§ What needs to be done
Search the listing below for the line containing "23222Caja 500 h.". From there through the line containing "subtotal: 2925.07 -> 2766.78", transcribe every line exactly, both ends included.

§ Exercise inputs
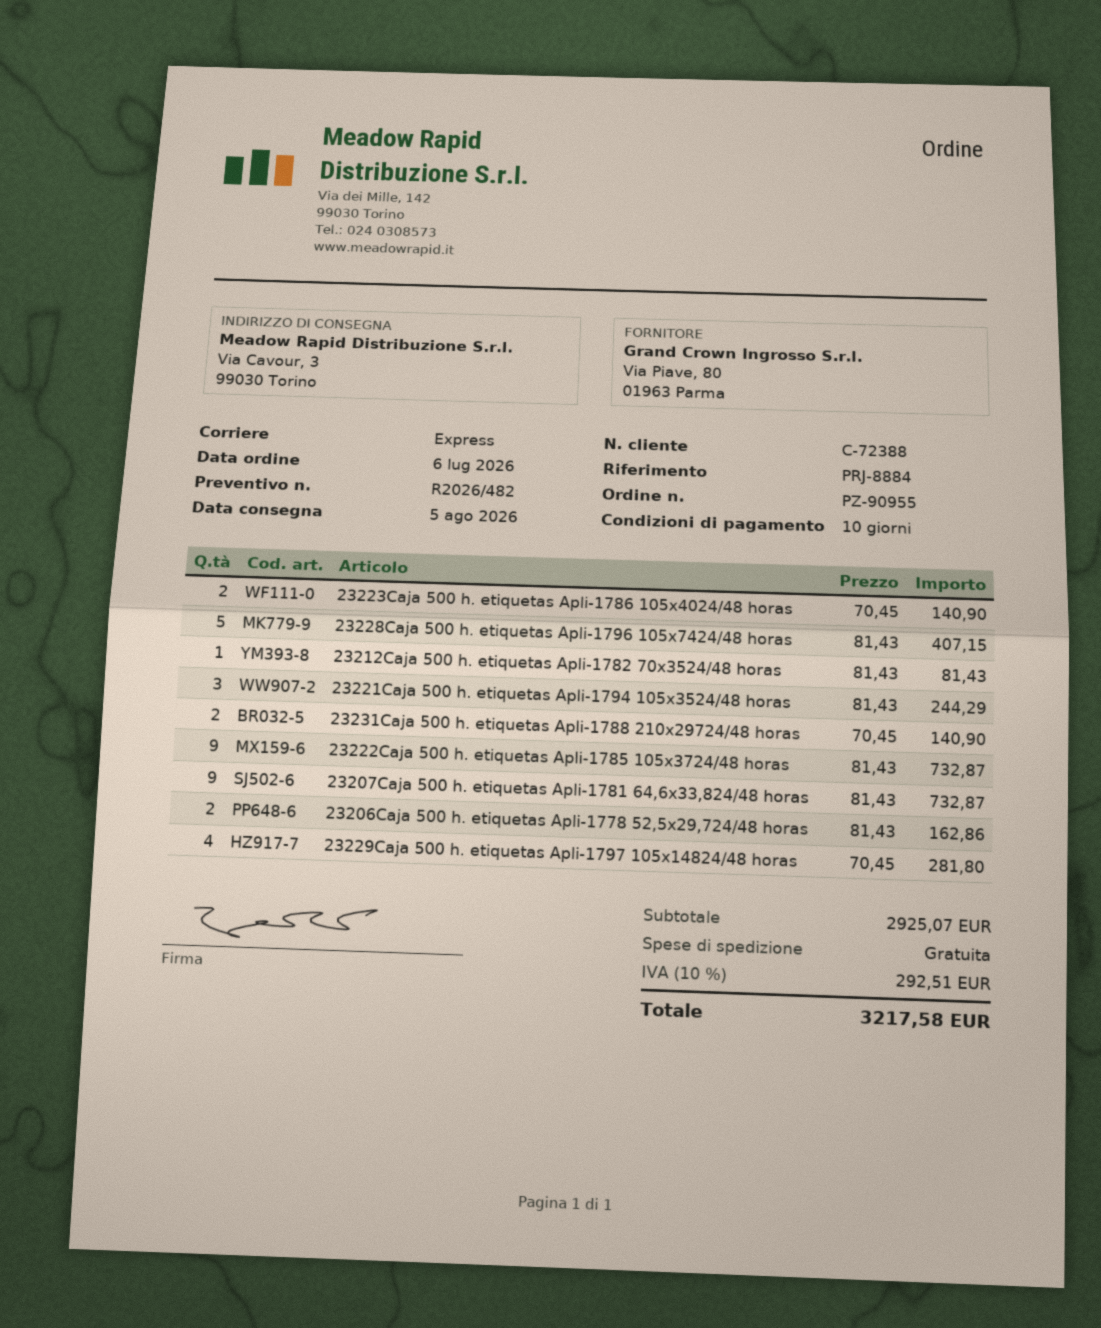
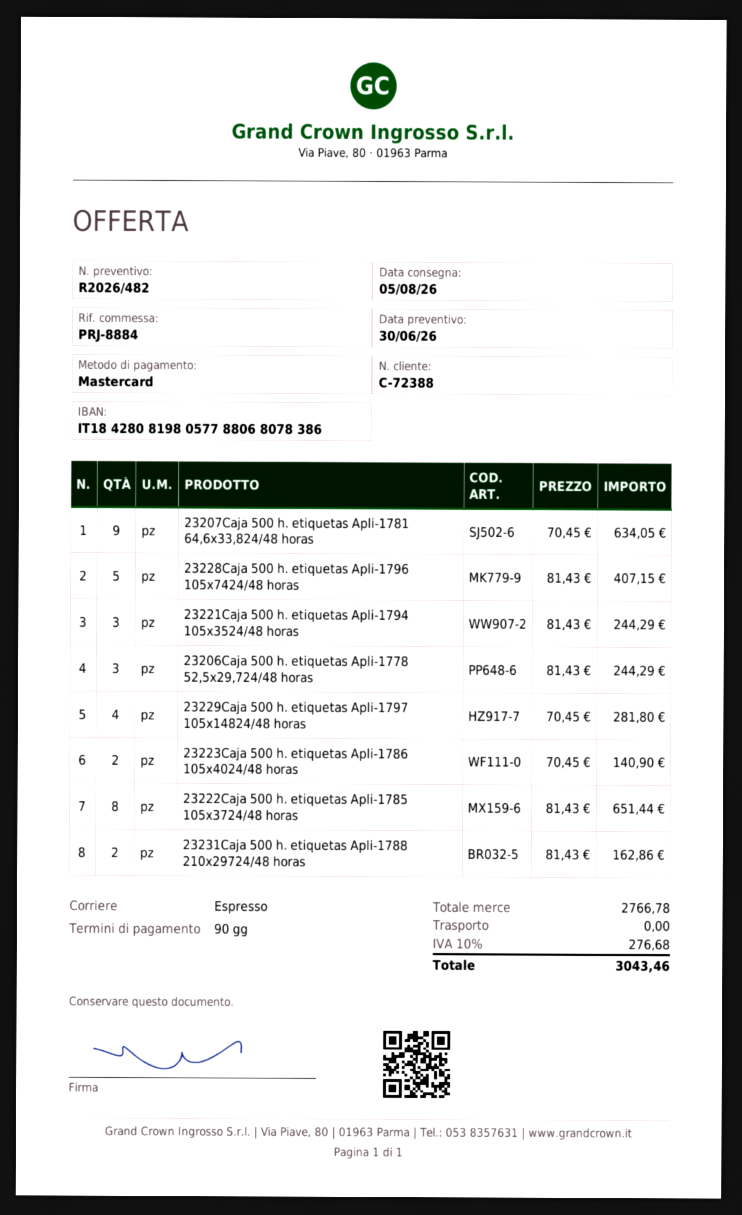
payment terms: 10 days -> 90 days
23212Caja 500 h. etiquetas Apli-1782 70x3524/48 horas: 1 x 81.43 = 81.43 -> none
23231Caja 500 h. etiquetas Apli-1788 210x29724/48 horas: 2 x 70.45 = 140.90 -> 2 x 81.43 = 162.86
23222Caja 500 h. etiquetas Apli-1785 105x3724/48 horas: 9 x 81.43 = 732.87 -> 8 x 81.43 = 651.44
23207Caja 500 h. etiquetas Apli-1781 64,6x33,824/48 horas: 9 x 81.43 = 732.87 -> 9 x 70.45 = 634.05
23206Caja 500 h. etiquetas Apli-1778 52,5x29,724/48 horas: 2 x 81.43 = 162.86 -> 3 x 81.43 = 244.29
subtotal: 2925.07 -> 2766.78
tax: 10% = 292.51 -> 10% = 276.68
total: 3217.58 -> 3043.46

§ Reply to the exercise
23222Caja 500 h. etiquetas Apli-1785 105x3724/48 horas: 9 x 81.43 = 732.87 -> 8 x 81.43 = 651.44
23207Caja 500 h. etiquetas Apli-1781 64,6x33,824/48 horas: 9 x 81.43 = 732.87 -> 9 x 70.45 = 634.05
23206Caja 500 h. etiquetas Apli-1778 52,5x29,724/48 horas: 2 x 81.43 = 162.86 -> 3 x 81.43 = 244.29
subtotal: 2925.07 -> 2766.78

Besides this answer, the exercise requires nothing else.